Was ich gerade hier im Hochland von Guatemala sehe sind Kaffeeplantagen wunderbar eingebettet in Hügel und Hänge mit anderen größeren Bäumen. Eine Ökosystem das die Pflanze mag und ein Klima das hervorragend zum Reifen ist. Es braucht genug Feuchtigkeit, wir haben gerade Regenzeit, es gedeiht und wächst alles, man kann die Fülle täglich erkennen.


Die Blätter des Kaffeestrauches oder -baumes sind grün und momentan die Früchte, also die sogenannte Kaffeekirsche genauso. Auf einer Verzweigung befinden sich unglaublich viele davon, die in unterschiedlichen Stadien reifen, so ähnlich wie bei Ribisel, Joahnnisbeeren. Wenn sie reif sind, sind sie in der Regel rot, kann aber auch gelb sein. Die Arabicapflanze ist heute zur Kaffeeherstellung die meist verwendete Sorte geworden.


So sehen die Sträucher und Früchte jetzt im Juli hier im Hochland aus.

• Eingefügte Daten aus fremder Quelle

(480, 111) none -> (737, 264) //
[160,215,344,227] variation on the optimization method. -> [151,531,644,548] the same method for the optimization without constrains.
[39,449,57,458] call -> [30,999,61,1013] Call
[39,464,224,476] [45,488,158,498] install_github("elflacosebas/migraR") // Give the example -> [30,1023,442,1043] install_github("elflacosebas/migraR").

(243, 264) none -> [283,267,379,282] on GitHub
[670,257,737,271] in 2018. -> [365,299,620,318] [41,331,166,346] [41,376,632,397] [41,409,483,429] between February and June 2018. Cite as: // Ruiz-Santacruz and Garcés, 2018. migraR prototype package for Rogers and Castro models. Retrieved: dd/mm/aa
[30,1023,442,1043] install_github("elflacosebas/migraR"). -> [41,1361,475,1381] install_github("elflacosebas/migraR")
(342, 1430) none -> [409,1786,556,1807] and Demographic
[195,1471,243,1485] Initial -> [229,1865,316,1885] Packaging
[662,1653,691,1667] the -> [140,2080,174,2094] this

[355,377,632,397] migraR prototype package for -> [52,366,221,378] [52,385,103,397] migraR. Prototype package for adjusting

Grün und massenhaft. Natur in ihrer Fülle.


Wenn die Frucht ausgereift ist, kann sie monatelang am Strauch hängen bleiben, bevor sie dann schwarz wird, vedorrt und abfällt. Davor aber wird sie natürlich gepflückt, sehr oft händisch, ich würde das zu gerne hier beobachten, aber es ist eben noch nicht die Zeit dafür. Das ist nämlich eine Riesenarbeit und erst der Beginn des Prozesses bis zur trockenen und gerösteten Kaffeebohne die nötig ist.


Wenn biologisch getrocknet wird, dann gibt man der Frucht einige Wochen Zeit und die Pulpe, also der Kirschmantel trocknet teils in die Bohne ein, was ein süßliches Aroma gibt. Für die Massenproduktion wird aber nicht so lange zugewartet und der Kaffee gewaschen und maschinell getrocknet. Sind die Bohnen dann trocken geht es in den wichtigen Röstvorgang, der eine Wissenschaft für sich wurde.

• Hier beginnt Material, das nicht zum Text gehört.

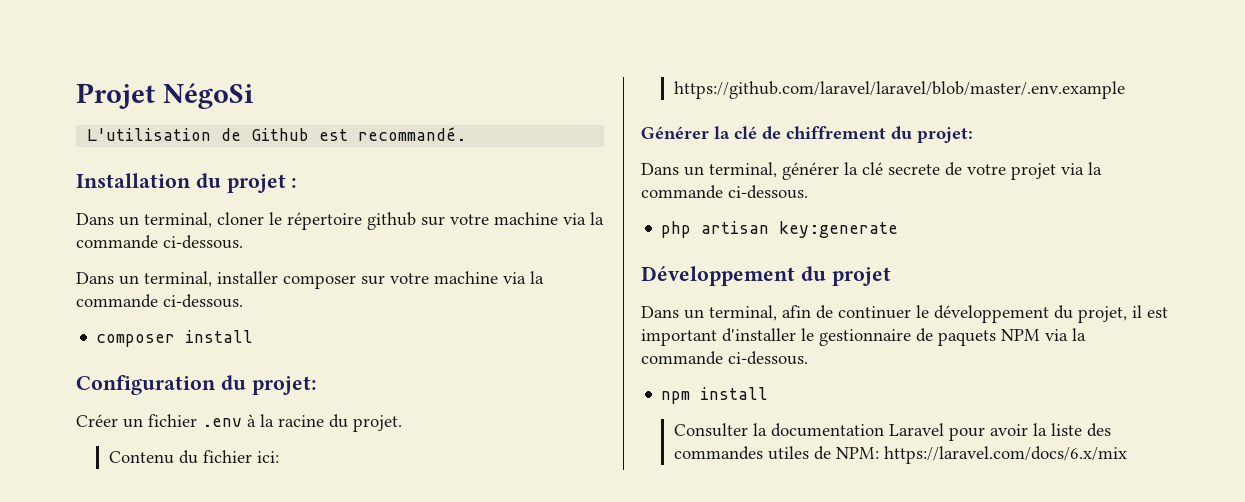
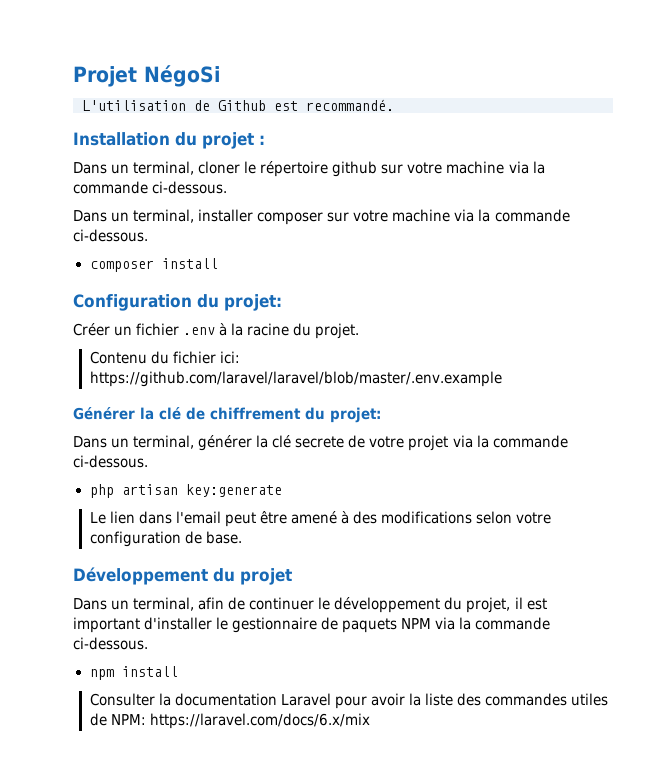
(899, 229) none -> [89,511,552,527] [89,531,243,547] // Le lien dans l'email peut être amené à des modifications selon votre configuration de base.

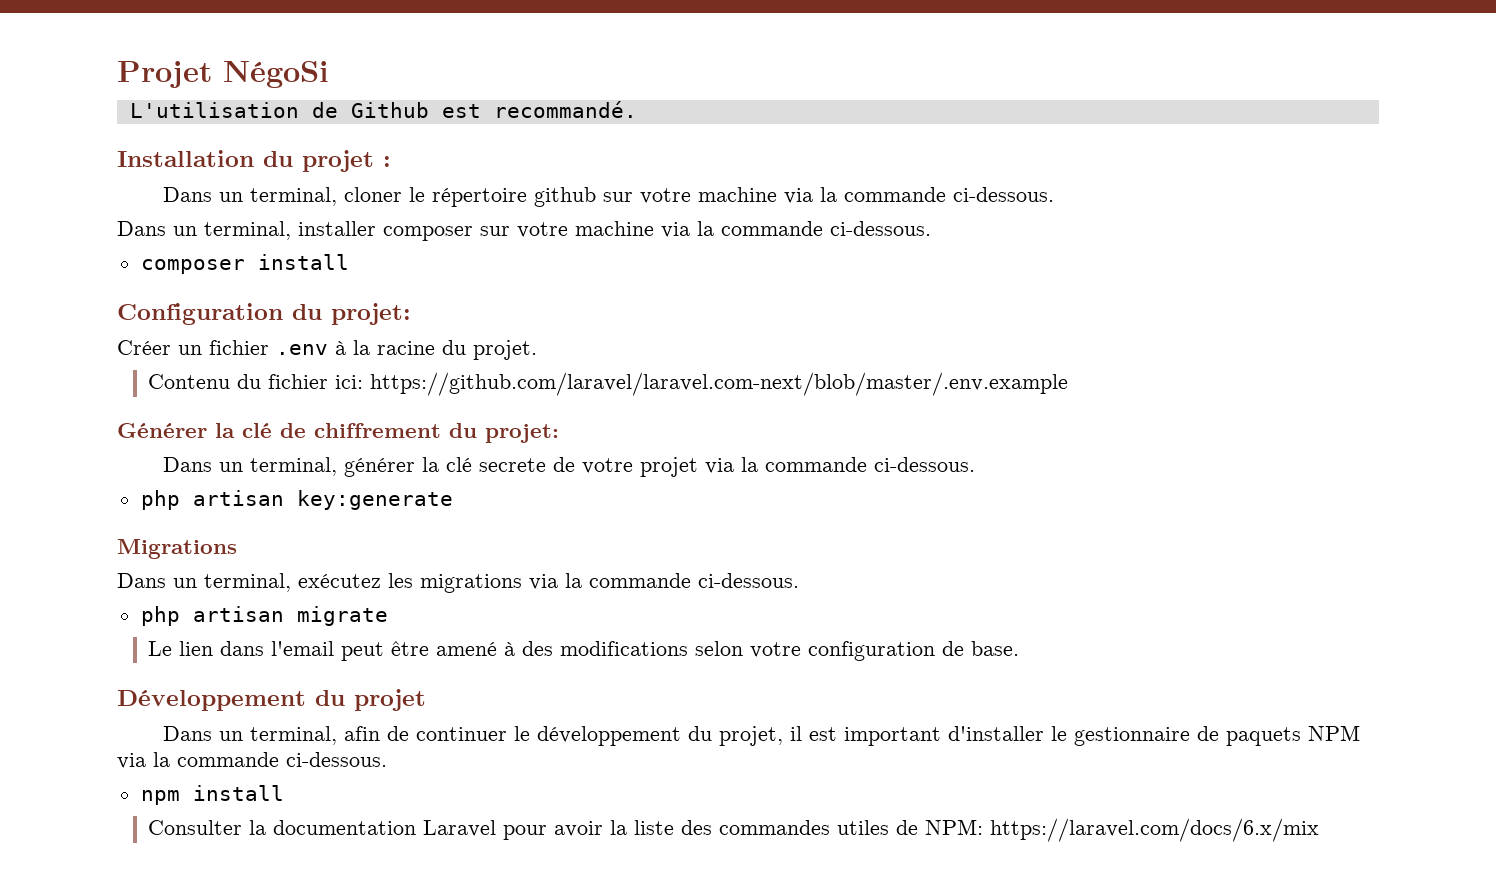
[89,371,502,387] https://github.com/laravel/laravel/blob/master/.env.example -> [370,372,1069,396] https://github.com/laravel/laravel.com-next/blob/master/.env.example
(282, 490) none -> [117,539,237,559] [117,573,799,593] [140,606,388,626] // Migrations // Dans un terminal, exécutez les migrations via la commande ci-dessous. // php artisan migrate

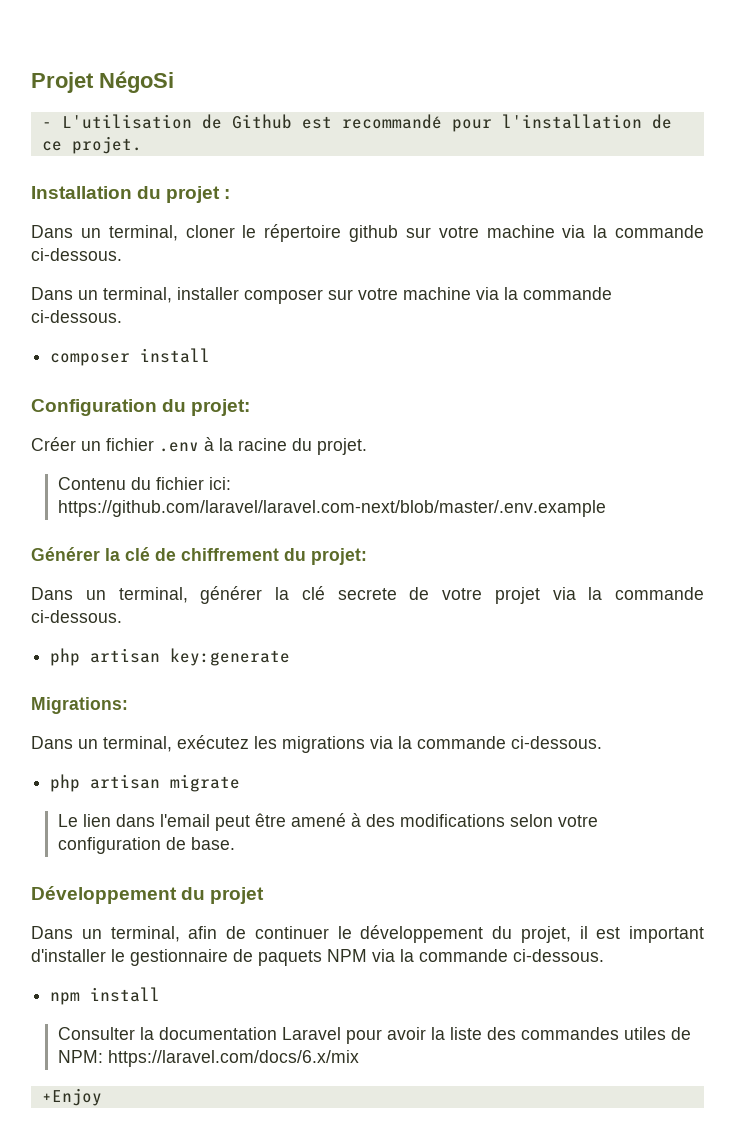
(329, 74) none -> [41,122,52,128] -
[493,101,637,118] recommandé. -> [341,114,672,132] [41,136,142,154] recommandé pour l'installation de ce projet.
[117,539,237,559] Migrations -> [31,697,128,714] Migrations:
(1320, 830) none -> [41,1088,102,1106] // +Enjoy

Vertrocknete Kaffeefrüchte vom Strauch gepflückt und aufgemacht


Du kaufst im Geschäft dann entweder die ganzen Bohnen und mahlst sie daheim selbst, oder du erstehst eben gemahlenen Kaffee. Aus 1kg Kaffeekirschen schauen übrigens nur 1 Viertel Kilo Rohkaffee heraus.


Den Ursprung hat die Kaffeepflanze nicht etwa hier in Mittelamerika, sondern in Afrika. Äthiopien gilt als die Heimat des Kaffees. Man trinkt dort Kaffee in einer Zeremonie. Es werden traditonelle Tongefäße dafür verwendet. Und natürlich immer schwarz. Selbst am Flughafen in Addis Abeba kann man sich in der Ethiopian Lounge Kaffee so kredenzen lassen, ein Erlebnis. Und der heiße, schwarze Kaffee schmeckt dort definitiv absolut lecker.


Das heutige deutsche Wort 'Kaffee' entstand aus dem Französischen 'cafe', was wiederum aus dem Türkischen 'kahve' hergeleitet wurde. Dorthin kam es vom Arabischen 'qahwa'. Es bedeutet 'anregend', 'stimulierend'.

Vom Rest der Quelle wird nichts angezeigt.